Before I get into the list of things to shop for, I want to address the items to leave behind. Whatever you do, do not, I repeat, DO NOT decorate with orange pumpkins, cardboard ghosts, or signs that say “BOO”. Also bypass any commodity that would also work great for your child’s elementary classroom.
To get you inspired, I want you to conjure up images from any scary movie that made you (literally) pee your pants. My muses for this post: “Texas Chainsaw Massacre”, “The Conjuring”, released in 2013, and stills from any Alfred Hitchock movie. The “Conjuring” scared the Bah-jezus out of me. It had all of the ingredients to creep out any level headed adult.
Grab screen shots from your favorite scary movie and get inspired by those scenes to up the creep factor in your home or party setting:
Creating this mood in your home is simple. Here is your list of must haves:
- Cheese cloth from your local fabric store – used as draperies (you will here me reference this cloth a bunch)
- Burlap from the fabric store, can also be used on walls, and tables
- Broken, dusty furniture from the thrift store or local yard sales
- Old dusty mirrors
- Vintage, broken, housewares that appear not to have been used in a very, VERY long time
- Dead plants and branches in front of windows
- Leaves on the floor to make your house “FEEL” abandoned.
Lighting and Weird Children’s Items:
The trick behind creating a scene like this lies in the lighting. For any halloween party, I suggest cutting the power to any overhead lighting and using all candles.
There is hardly anything, I mean ANYTHING, that spookier then old dolls and toys. To create vignettes in your home, search the thrift stores for:
- Old Dolls – scuff them up with dirt, and a red food coloring + corn syrup mix when you get them home
- Find a couple of old rocking chairs. One empty, and another for the doll
- Grab old toys and music boxes. Ones made out of tin evoke memories of how toys were made in the past
- Place vintage baby carriages that you may find in a dark corner of your home. Back lighting these would enhance the creepy factor
Other uses for oddities at thrift stores:
- Hang the cheese cloth from the fabric store from your ceiling to create even more of an abandoned house feel
- Wrap foam wig heads with dirty medical tape and place them on your table scape to give your Halloween diner an erie setting
Speaking of Creepy Dinner Table scapes:
Once we look past what may have been one of the most F’d up scary movie dinner scenes of all time in Texas Chainsaw Massacre, we can easily see how they created the above sets.
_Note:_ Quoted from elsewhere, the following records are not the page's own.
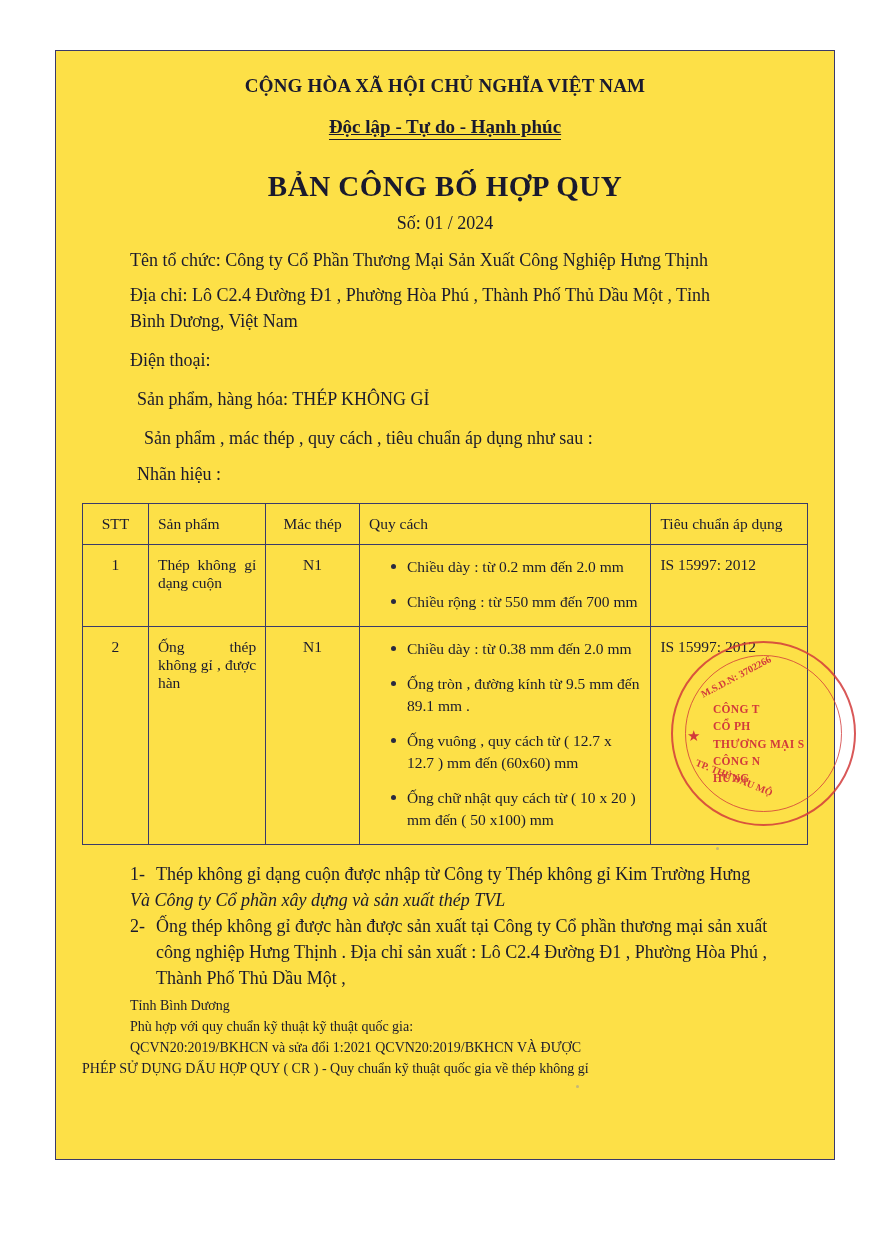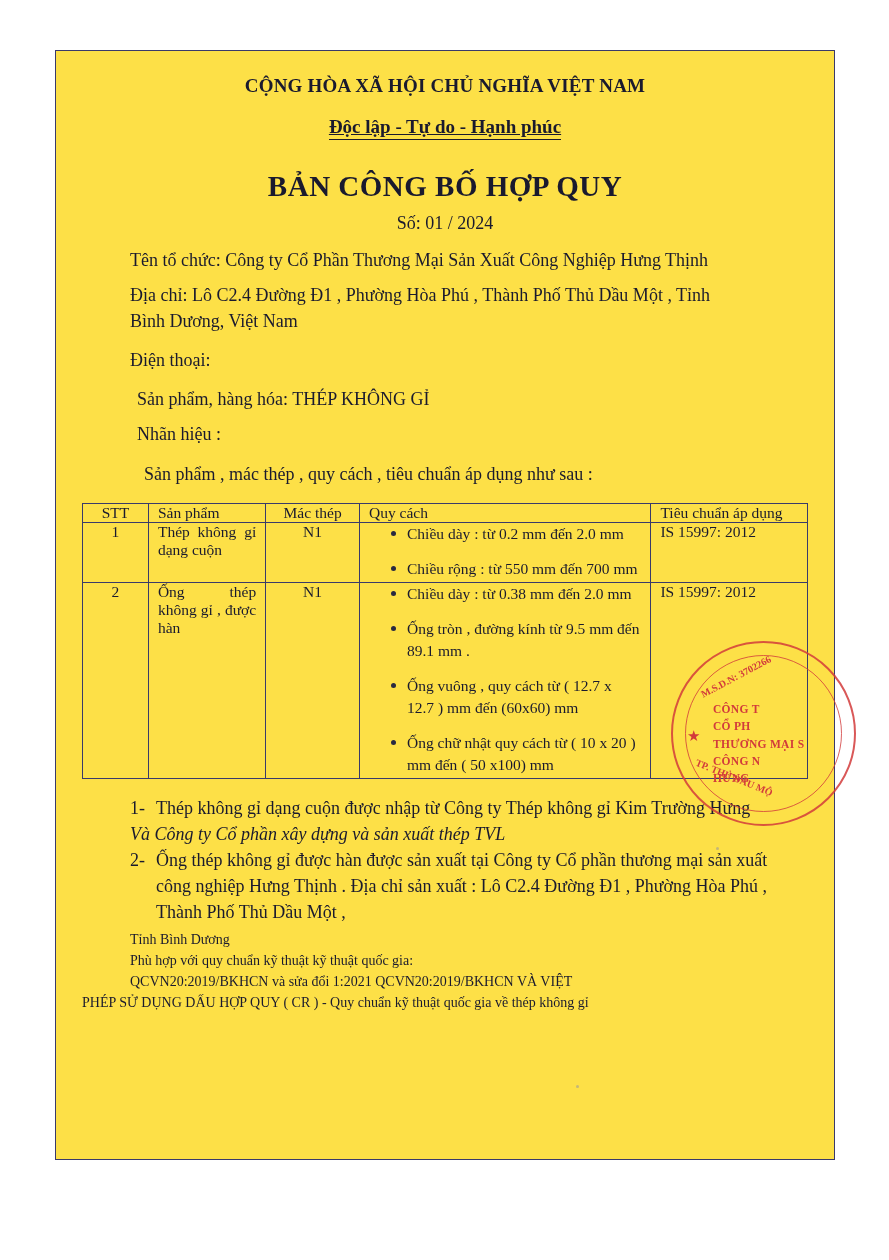"Nhãn hiệu :" div.block { order: before "Sản phẩm , mác thép" -> after "Sản phẩm , mác thép" }
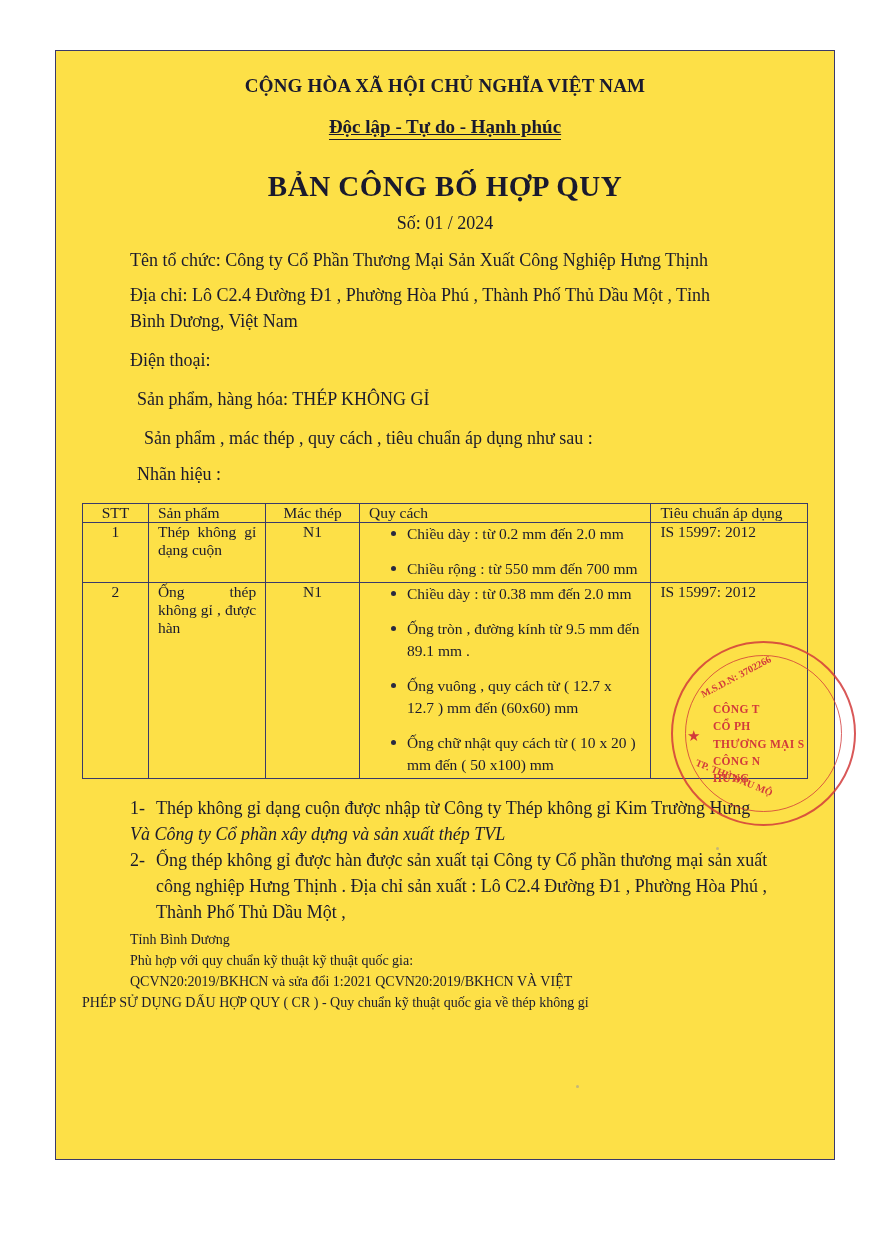"STT" table.spec th, table.spec td { padding: 0 9px -> 11px 9px }
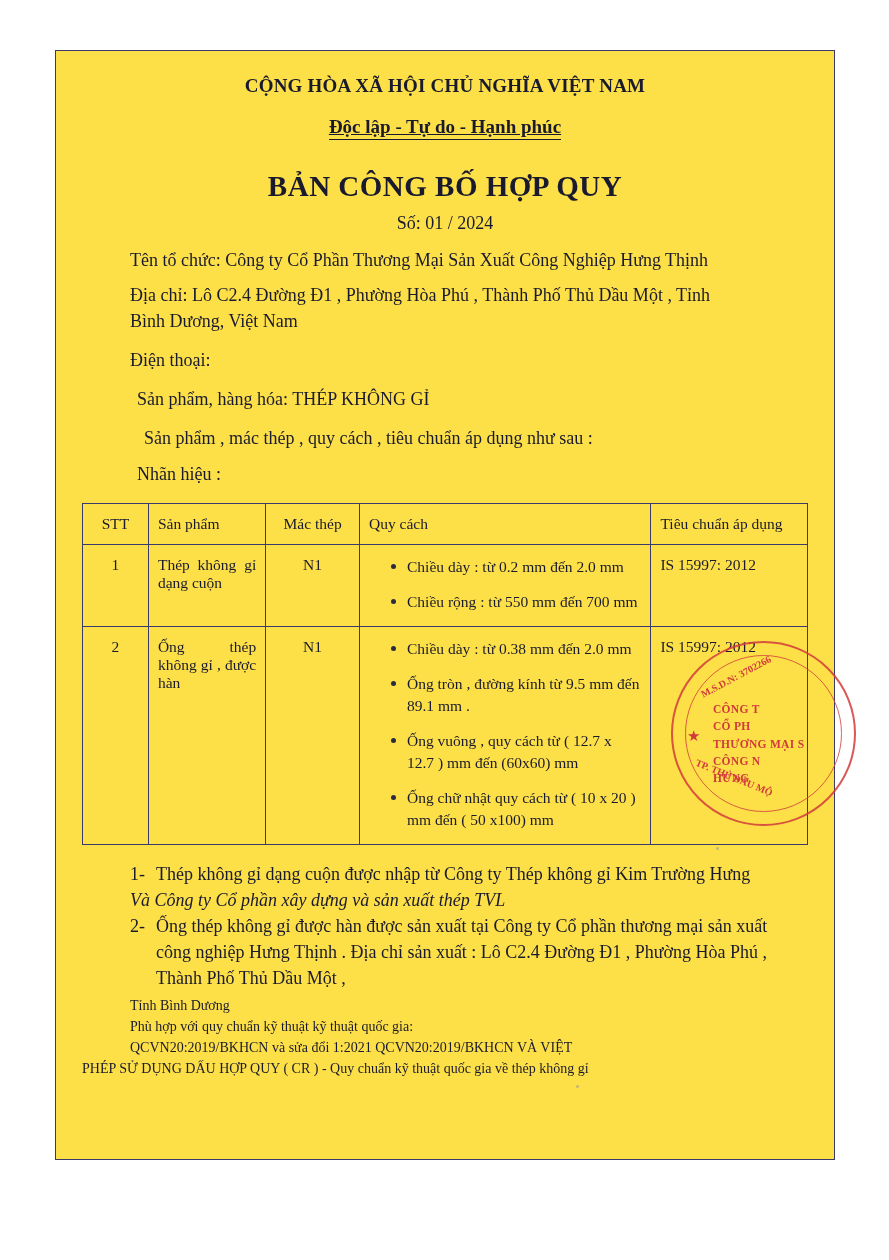"QCVN20:2019/BKHCN và sửa đổi 1:2021" div.l2 { text: VIỆT -> ĐƯỢC }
- Dim lighting, use nothing but candles to highlight the table you are wanting to showcase
- Candelabras are our friends here, pick more up at the thrift store
- Get multi-sized pillar and taper candles for your tables
- At the fabric store grab white lace, dirty it up when you get home
- Use the wig heads from above, dusty books, vintage yellowed glass, and dead plants to finish off your table scapes.
Vintage Photos and Portraits
One mood killer is keeping up all of your original art, and family photos. They more than likely give off a feel of cheerful, modern, and/or colorful. With us attempting to create a sinister mood, I say replace your wallhangings with with:
- Vintage photos, you can find ones to print on pinterest
- Framed Victorian portraits (Resale shops and flea markets carry these by the boatload)
- If you are not feeling like replacing, take some of the left over cheese cloth and drape them over your art
- To make the pictures really scary replace the eyes on the portraits with black construction paper
Holograms by the Pros:
Imagine this… One of your halloween party guest uses your dimly lit restroom. They wash their hands, give themselves a quick look over, and in the mirror as they are looking at themselves they see this:
On second thought, the people I roll with will likely go ape shit and bust out my power room mirror! So I will take a pass on this one.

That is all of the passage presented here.